Nuestros entusiastas amigos ocupan las tertulias de las televisiones, las columnas de los diarios y los programas de radio con la disposición de quien accede al púlpito para amonestar a la feligresía. Quizás sea casual, pero, para subrayar la independencia de su genio y la rebeldía de su entendimiento, la mayor parte de ellos advierten, apenas han abierto la boca, de que sus opiniones y críticas contravienen a menudo lo que se viene entendiendo como políticamente correcto. (A quien inventó esa cursilería de lo políticamente correcto deberían atarlo por los pies de una viga agujereada por las termitas. Y al que no hace más que decir que sus ideas son políticamente incorrectas habría que colgarlo justo al lado del otro).
La cantinela de lo políticamente correcto suele ser la antesala bien de una barbaridad, bien de una solemne estupidez. Los más brutos y los más tontos están persuadidos de que las bestialidades y las sandeces que su mente alumbra son muestras de desinhibición dignas de ser aplaudidas por originales y atinadas. En todo caso, sus exabruptos son fáciles de predecir. Siempre que se disponen a lanzar al mundo alguna de sus abominaciones tienen la delicadeza de advertir al respetable de que lo que a continuación escucharán entra dentro de la categoría de lo políticamente incorrecto.

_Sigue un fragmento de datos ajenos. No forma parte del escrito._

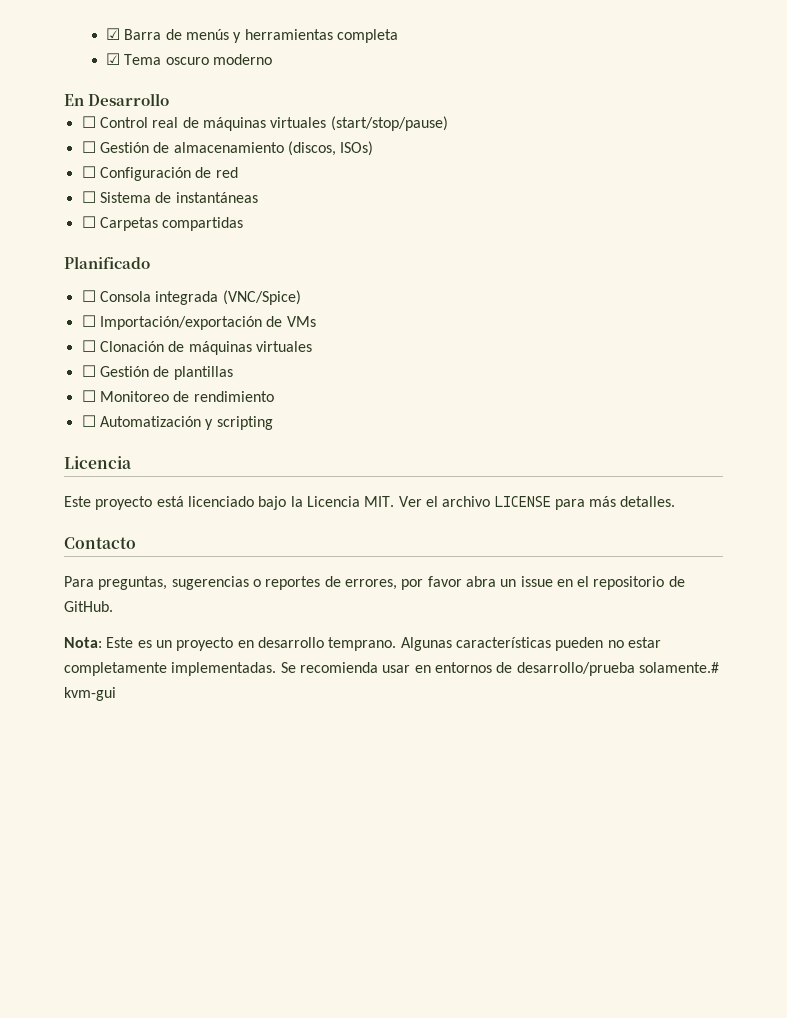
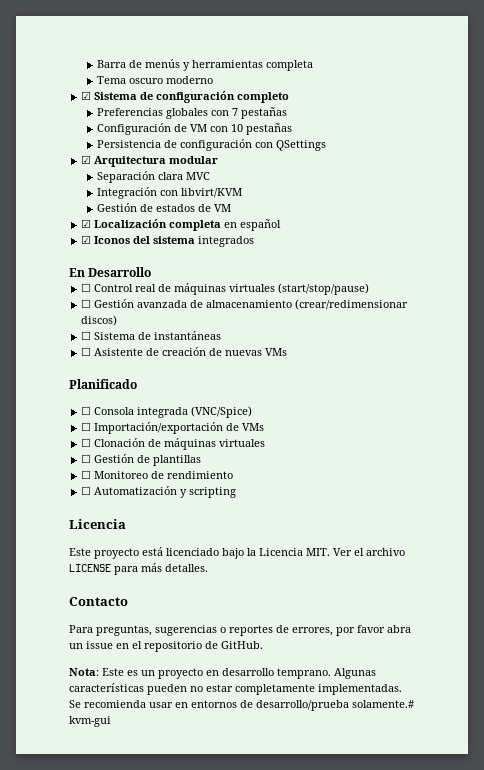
- ☑ Barra de menús y herramientas completa
+ Barra de menús y herramientas completa
- ☑ Tema oscuro moderno
+ Tema oscuro moderno
+ ☑ Sistema de configuración completo
+ Preferencias globales con 7 pestañas
+ Configuración de VM con 10 pestañas
+ Persistencia de configuración con QSettings
+ ☑ Arquitectura modular
+ Separación clara MVC
+ Integración con libvirt/KVM
+ Gestión de estados de VM
+ ☑ Localización completa en español
+ ☑ Iconos del sistema integrados
- ☐ Gestión de almacenamiento (discos, ISOs)
- ☐ Configuración de red
+ ☐ Gestión avanzada de almacenamiento (crear/redimensionar discos)
- ☐ Carpetas compartidas
+ ☐ Asistente de creación de nuevas VMs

Estos incorregibles muchachos pululan con preferencia por los programas de esas emisoras de televisión que nadie vería de no haber sido por el advenimiento de la TDT. También los hay en según qué tipo de periódicos, pero para apreciar sus alcances y la gracia de sus dones intelectuales resulta de todo punto recomendable recurrir a la televisión. Estos inconformistas, estos contradictores de la corrección política, son de ese tipo de mentes privilegiadas capaces de esgrimir sesudos estudios científicos según los cuales, y esto lo defienden ardorosamente, se demuestra que, con el instrumental adecuado, el gen de la homosexualidad puede aislarse en el laboratorio. Y si no es esto, dedican sus filípicas a desvelar intrincadas conspiraciones contra el ser de España, la familia o el misterio de la Santísima Trinidad.

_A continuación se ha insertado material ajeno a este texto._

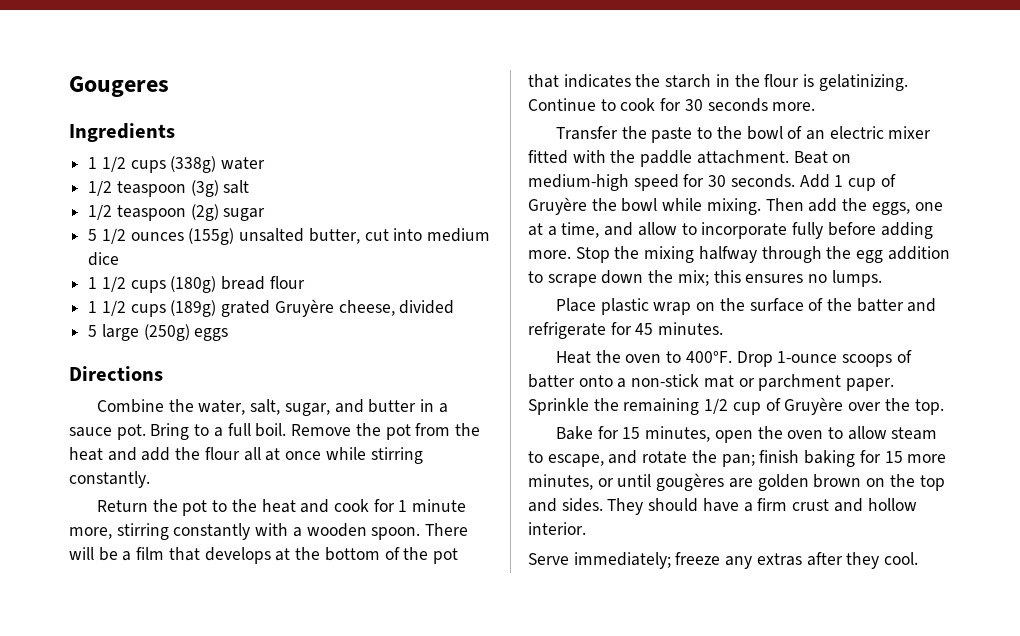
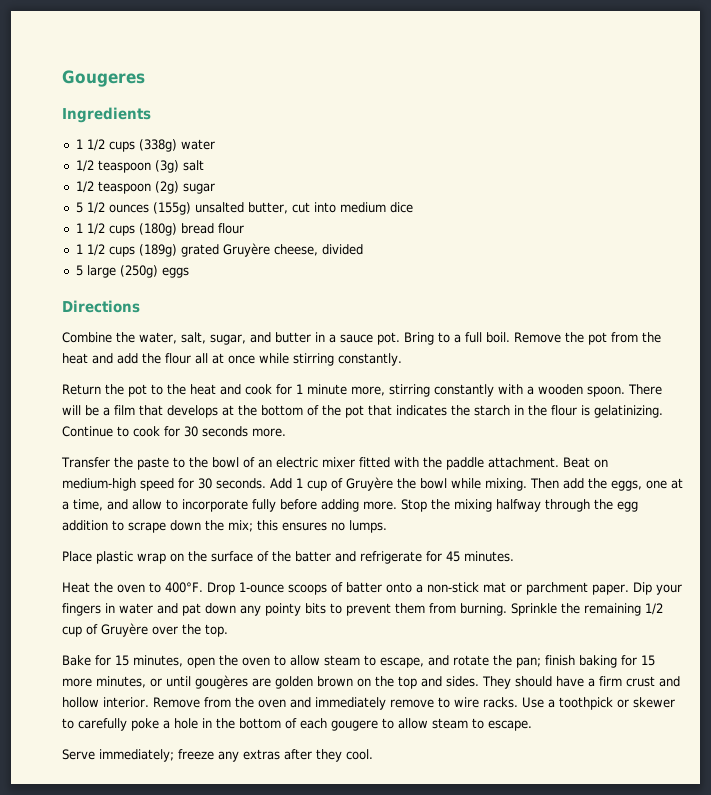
+ Dip your fingers in water and pat down any pointy bits to prevent them from burning.
+ Remove from the oven and immediately remove to wire racks. Use a toothpick or skewer to carefully poke a hole in the bottom of each gougere to allow steam to escape.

Lo inquietante no reside siquiera en sus prédicas, a las que uno, a fuerza de resignación, acaba acostumbrándose. Lo que aturde e intranquiliza es la ligereza y la naturalidad con las que se conducen quienes son capaces de mantener en público y sin rubores las mayores atrocidades, el hábito que hemos adquirido de escuchar tales cosas sin escandalizarnos ni poner el grito en el cielo, lo fácil que hoy día resulta sostener cualquier dislate peligroso sin que nadie venga a ponernos en nuestro sitio.